As potências mundiais temem que o caos possa facilitar as operações do braço da Al Qaeda no Iêmen e multiplicar os riscos para a Arábia Saudita e países vizinhos, grandes produtores de petróleo.
"Estamos pedindo uma transição pacífica e ordeira", disse na segunda-feira a secretária de Estado dos EUA, Hillary Clinton, acrescentando que isso seria o melhor para os interesses do povo iemenita.
O líder interino do Iêmen, o vice-presidente Abu-Rabbu Mansour Hadi, disse que Saleh retornaria dentro de alguns dias, mas a posição da Arábia Saudita, que tradicionalmente tem influência na política iemenita, poderá agora ser decisiva.

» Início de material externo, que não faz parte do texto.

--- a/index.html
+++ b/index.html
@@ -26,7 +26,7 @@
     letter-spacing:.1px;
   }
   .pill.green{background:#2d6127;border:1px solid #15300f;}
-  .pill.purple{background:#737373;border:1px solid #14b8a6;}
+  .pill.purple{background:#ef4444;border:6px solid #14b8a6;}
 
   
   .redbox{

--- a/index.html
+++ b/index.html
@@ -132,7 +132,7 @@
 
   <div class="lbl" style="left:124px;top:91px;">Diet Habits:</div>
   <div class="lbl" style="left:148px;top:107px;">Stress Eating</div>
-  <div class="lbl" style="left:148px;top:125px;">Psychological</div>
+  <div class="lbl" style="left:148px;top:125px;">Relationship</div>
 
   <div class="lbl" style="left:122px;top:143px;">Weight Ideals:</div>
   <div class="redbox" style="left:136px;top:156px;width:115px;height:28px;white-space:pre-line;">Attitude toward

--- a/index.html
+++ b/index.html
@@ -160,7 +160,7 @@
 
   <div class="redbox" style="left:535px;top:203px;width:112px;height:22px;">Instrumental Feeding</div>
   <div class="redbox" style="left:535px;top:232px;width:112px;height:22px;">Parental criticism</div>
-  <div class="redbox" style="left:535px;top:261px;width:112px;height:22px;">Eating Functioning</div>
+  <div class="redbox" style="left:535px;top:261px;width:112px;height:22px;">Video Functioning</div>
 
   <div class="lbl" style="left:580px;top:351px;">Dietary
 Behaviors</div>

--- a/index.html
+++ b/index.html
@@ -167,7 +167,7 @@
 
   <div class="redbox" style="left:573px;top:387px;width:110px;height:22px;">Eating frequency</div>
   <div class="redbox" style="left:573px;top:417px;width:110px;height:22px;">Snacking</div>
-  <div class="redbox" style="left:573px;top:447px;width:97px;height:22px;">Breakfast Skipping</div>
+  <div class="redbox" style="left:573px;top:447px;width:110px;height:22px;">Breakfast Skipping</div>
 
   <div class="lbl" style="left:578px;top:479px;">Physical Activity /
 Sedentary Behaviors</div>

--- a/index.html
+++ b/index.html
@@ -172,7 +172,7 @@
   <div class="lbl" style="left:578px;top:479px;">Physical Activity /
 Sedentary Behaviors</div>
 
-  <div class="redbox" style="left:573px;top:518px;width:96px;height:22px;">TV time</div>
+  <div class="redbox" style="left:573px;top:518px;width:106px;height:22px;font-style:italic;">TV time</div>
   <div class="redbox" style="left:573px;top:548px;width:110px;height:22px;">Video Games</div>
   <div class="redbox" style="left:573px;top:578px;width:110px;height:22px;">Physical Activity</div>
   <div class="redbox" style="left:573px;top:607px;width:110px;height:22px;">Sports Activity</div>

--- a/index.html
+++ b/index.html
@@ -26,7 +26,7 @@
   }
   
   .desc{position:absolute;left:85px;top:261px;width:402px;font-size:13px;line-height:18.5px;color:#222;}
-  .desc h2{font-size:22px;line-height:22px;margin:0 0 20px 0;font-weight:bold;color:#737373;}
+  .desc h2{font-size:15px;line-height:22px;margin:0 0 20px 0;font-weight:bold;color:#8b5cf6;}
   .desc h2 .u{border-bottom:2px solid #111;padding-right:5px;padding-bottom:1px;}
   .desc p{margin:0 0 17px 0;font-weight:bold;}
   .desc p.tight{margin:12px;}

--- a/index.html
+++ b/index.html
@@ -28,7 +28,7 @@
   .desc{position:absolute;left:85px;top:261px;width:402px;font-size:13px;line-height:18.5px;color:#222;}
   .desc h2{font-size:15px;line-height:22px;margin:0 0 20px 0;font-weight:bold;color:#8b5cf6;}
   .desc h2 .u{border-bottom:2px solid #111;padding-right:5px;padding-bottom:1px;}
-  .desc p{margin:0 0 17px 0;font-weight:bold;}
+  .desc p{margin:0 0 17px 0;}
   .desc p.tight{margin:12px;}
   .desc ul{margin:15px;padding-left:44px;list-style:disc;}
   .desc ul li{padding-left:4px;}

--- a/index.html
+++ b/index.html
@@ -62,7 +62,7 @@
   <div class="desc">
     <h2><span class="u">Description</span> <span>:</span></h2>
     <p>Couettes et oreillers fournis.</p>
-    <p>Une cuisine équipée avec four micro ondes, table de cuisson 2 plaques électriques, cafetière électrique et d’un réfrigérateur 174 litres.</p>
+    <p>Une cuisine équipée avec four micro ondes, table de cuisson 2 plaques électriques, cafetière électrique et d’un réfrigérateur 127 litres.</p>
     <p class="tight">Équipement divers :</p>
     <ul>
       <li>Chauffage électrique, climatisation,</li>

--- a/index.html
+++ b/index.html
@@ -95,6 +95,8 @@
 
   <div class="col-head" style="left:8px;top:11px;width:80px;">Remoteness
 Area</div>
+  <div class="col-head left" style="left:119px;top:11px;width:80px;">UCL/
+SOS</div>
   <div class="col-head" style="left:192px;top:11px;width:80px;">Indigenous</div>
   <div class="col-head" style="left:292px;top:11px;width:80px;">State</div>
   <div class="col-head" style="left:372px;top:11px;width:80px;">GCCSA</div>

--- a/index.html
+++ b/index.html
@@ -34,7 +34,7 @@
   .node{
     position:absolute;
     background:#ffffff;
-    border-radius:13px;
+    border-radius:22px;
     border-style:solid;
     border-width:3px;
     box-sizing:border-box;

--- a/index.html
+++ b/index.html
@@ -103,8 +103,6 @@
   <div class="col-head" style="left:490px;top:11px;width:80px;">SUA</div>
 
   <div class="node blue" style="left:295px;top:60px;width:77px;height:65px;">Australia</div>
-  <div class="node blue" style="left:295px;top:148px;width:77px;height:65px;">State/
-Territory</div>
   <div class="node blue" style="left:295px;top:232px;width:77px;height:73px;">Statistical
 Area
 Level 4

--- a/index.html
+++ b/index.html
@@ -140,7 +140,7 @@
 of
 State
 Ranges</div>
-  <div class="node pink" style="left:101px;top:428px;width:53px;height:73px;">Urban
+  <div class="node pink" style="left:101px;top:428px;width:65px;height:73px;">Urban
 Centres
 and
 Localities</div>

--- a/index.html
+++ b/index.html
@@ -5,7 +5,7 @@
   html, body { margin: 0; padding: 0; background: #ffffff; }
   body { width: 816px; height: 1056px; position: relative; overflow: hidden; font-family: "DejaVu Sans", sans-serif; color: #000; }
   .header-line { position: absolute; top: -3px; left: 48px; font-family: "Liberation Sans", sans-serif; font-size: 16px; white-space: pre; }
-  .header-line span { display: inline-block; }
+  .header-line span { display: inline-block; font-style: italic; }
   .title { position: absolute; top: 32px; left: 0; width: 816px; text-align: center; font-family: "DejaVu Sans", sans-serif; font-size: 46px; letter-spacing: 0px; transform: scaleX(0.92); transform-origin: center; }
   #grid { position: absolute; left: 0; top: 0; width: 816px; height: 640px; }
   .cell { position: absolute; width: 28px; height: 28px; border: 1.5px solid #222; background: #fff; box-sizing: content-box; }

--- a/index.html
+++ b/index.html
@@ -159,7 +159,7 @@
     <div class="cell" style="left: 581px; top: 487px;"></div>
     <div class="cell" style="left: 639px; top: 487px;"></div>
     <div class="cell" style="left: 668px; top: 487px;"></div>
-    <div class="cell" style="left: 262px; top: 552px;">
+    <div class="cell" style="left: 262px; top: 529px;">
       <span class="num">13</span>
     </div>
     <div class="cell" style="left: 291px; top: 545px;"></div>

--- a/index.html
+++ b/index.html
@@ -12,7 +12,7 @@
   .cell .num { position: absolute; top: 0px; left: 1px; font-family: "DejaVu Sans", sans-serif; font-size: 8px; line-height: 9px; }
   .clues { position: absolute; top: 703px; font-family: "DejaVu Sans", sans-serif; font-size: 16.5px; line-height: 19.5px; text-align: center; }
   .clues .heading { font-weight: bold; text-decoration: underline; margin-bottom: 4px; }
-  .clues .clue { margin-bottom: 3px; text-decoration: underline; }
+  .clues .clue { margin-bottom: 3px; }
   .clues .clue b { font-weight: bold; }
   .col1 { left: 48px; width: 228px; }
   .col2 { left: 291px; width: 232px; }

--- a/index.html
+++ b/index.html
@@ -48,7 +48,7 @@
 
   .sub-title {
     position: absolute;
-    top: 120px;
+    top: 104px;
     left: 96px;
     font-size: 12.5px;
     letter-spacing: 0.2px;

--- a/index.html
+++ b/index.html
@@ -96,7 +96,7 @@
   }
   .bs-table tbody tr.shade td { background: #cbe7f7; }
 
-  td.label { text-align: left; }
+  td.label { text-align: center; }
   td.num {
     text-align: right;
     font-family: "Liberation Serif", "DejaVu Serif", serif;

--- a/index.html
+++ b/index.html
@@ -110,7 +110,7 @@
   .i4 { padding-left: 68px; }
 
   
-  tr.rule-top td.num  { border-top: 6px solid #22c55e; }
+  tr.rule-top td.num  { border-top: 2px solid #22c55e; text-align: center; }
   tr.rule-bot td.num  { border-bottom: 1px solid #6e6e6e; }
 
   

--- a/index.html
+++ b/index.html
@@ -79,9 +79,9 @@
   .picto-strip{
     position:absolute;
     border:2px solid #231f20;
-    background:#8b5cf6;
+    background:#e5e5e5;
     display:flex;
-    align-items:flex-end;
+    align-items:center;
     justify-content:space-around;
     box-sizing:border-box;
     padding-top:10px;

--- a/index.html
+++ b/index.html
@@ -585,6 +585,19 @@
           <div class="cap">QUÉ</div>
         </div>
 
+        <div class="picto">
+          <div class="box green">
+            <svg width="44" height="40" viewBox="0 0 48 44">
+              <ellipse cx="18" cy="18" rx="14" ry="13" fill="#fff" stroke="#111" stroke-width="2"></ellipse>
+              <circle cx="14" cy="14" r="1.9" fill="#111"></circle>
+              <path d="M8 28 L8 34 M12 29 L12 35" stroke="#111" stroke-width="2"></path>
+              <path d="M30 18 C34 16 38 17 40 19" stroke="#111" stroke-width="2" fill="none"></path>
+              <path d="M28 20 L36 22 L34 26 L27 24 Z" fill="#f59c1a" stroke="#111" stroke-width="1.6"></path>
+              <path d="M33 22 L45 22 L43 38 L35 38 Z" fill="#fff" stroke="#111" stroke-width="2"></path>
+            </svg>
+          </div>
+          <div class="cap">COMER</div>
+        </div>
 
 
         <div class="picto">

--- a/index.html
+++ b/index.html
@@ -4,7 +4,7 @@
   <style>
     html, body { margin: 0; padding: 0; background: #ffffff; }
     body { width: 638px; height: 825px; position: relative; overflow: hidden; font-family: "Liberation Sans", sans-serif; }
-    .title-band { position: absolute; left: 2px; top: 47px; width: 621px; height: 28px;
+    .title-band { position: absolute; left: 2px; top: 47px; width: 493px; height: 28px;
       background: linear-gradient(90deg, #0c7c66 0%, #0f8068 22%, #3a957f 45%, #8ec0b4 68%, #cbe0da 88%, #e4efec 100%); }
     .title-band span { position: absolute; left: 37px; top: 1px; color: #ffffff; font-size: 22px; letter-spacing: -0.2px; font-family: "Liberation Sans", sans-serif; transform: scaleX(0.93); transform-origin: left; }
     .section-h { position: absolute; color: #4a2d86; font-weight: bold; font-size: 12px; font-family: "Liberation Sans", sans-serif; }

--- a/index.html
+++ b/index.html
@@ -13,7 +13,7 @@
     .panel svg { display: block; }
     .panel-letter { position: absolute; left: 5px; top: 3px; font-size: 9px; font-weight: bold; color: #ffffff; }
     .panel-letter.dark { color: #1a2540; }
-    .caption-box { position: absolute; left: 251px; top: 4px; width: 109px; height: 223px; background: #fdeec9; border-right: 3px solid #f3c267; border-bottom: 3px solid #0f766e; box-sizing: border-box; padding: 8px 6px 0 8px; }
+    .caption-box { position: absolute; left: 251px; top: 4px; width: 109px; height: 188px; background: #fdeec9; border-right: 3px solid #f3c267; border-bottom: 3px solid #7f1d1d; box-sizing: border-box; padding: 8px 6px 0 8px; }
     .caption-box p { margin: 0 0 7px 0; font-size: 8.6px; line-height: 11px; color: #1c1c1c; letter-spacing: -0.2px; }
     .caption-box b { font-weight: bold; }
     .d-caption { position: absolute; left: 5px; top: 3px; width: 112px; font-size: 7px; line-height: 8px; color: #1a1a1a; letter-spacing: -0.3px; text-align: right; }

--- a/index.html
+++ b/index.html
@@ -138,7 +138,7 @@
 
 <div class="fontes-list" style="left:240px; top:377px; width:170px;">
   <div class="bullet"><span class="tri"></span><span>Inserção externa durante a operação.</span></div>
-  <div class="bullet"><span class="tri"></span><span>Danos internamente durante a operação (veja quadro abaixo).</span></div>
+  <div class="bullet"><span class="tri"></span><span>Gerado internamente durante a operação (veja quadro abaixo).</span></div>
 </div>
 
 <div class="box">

Autoridades sauditas dizem que não vão interferir na decisão de Saleh de retornar a seu país ou não, mas potências ocidentais podem querer reavivar um acordo de transição negociado pelo Conselho de Cooperação do Golfo com o objetivo de obter a renúncia dele.
"A partida de Saleh provavelmente é permanente", disse Robert Powell, analista para o Iêmen na Economist Intelligence Unit.